§ Problem requirements: How many lines in the data below have the string "align"? Reply with the number alone.

§ Task inputs:
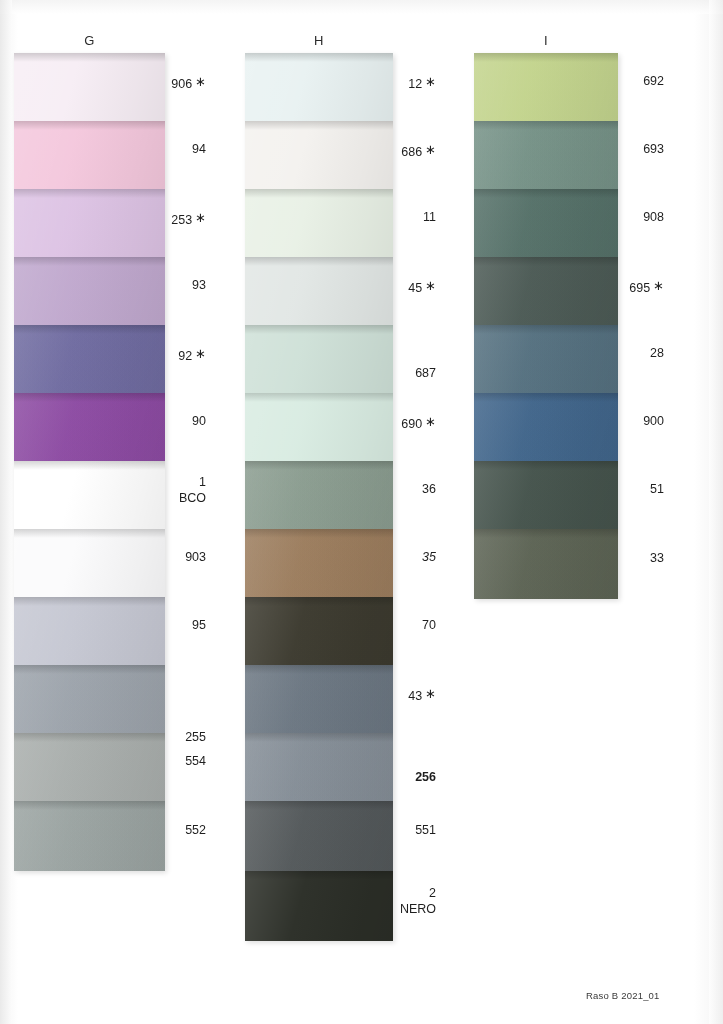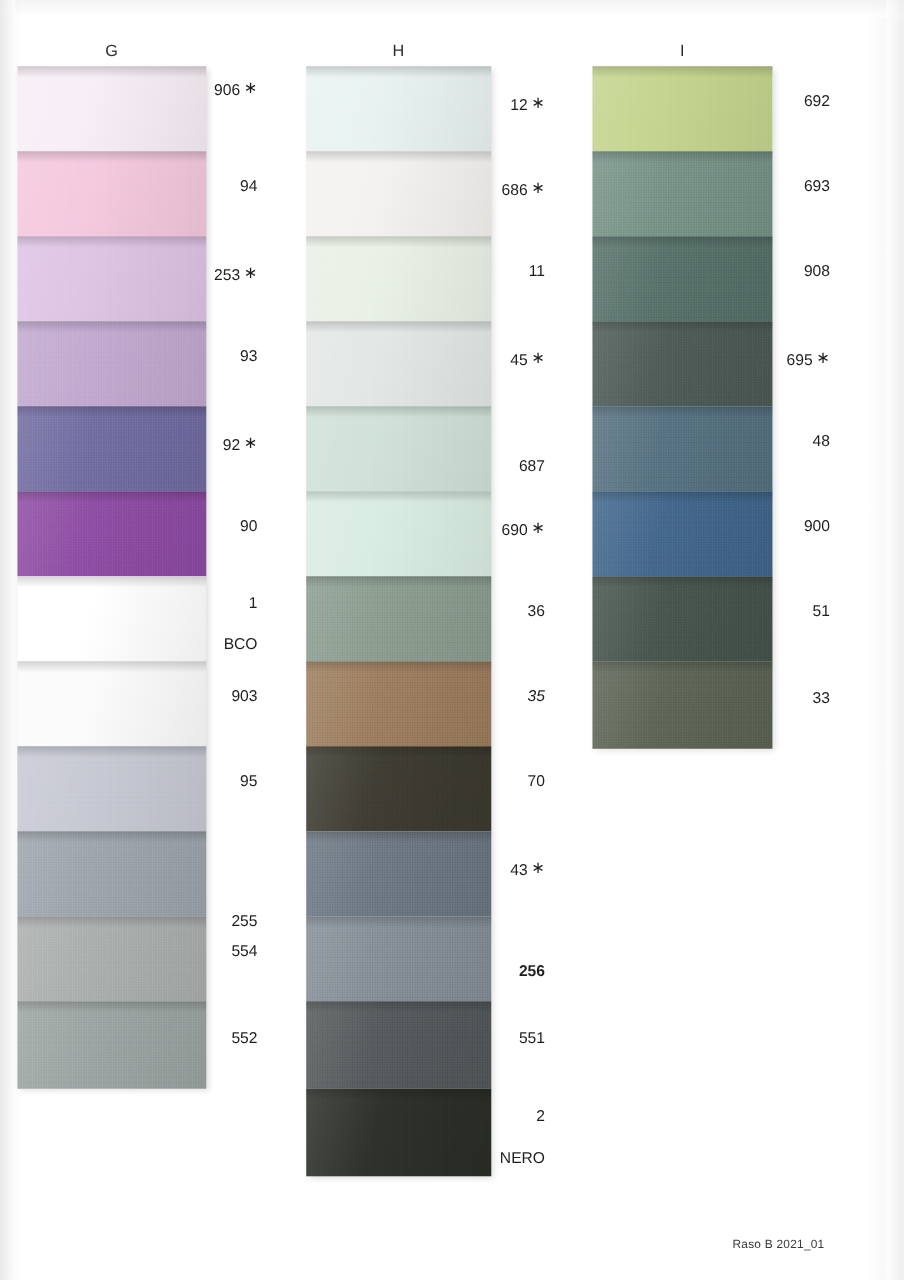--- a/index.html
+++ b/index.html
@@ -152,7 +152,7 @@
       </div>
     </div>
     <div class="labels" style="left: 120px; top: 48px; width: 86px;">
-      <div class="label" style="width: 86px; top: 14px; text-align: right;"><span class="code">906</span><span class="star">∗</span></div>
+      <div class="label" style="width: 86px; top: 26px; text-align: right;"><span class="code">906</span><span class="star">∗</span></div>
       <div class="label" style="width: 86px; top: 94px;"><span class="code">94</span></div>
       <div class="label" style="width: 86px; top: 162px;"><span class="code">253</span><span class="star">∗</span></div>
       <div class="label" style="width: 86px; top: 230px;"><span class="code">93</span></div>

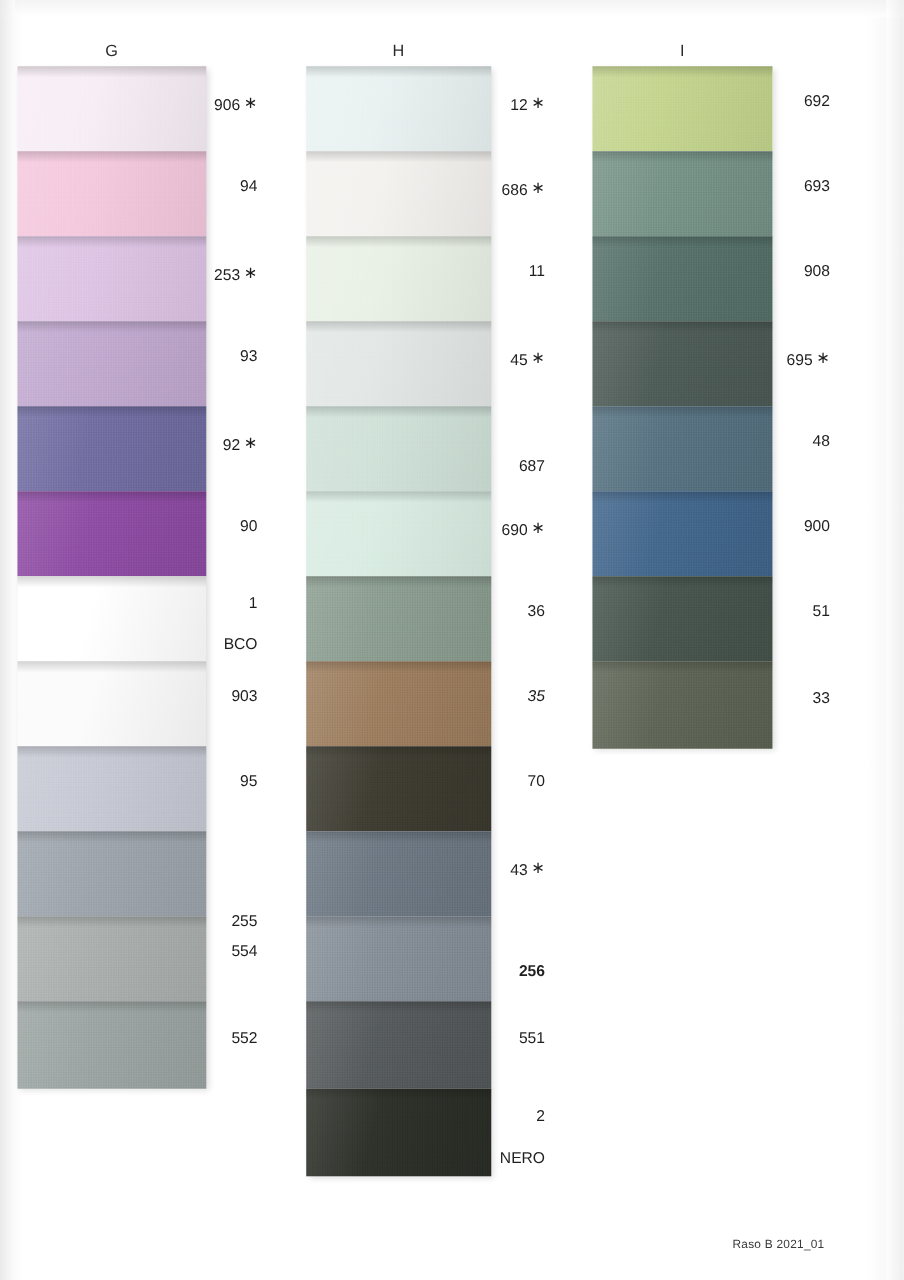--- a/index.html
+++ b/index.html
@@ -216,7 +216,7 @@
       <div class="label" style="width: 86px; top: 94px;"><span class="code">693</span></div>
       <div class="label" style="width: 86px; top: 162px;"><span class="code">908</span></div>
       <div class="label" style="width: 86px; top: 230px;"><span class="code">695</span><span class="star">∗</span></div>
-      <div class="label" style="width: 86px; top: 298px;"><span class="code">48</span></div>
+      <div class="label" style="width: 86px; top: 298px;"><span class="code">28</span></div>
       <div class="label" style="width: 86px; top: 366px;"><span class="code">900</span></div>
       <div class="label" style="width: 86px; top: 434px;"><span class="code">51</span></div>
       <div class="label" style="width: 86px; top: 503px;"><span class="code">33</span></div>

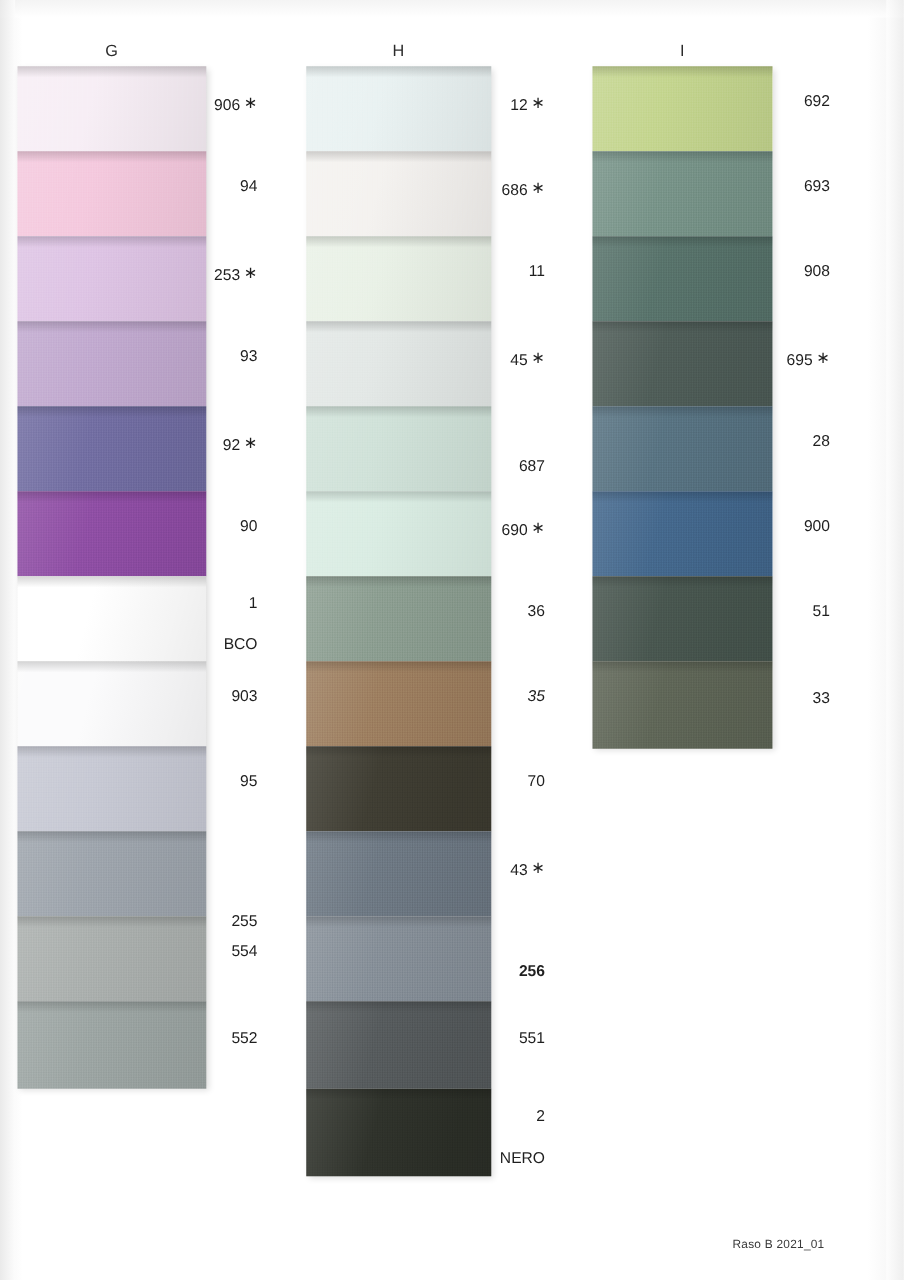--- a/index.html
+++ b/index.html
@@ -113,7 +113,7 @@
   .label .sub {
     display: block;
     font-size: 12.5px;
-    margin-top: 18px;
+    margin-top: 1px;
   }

§ Finished task: 2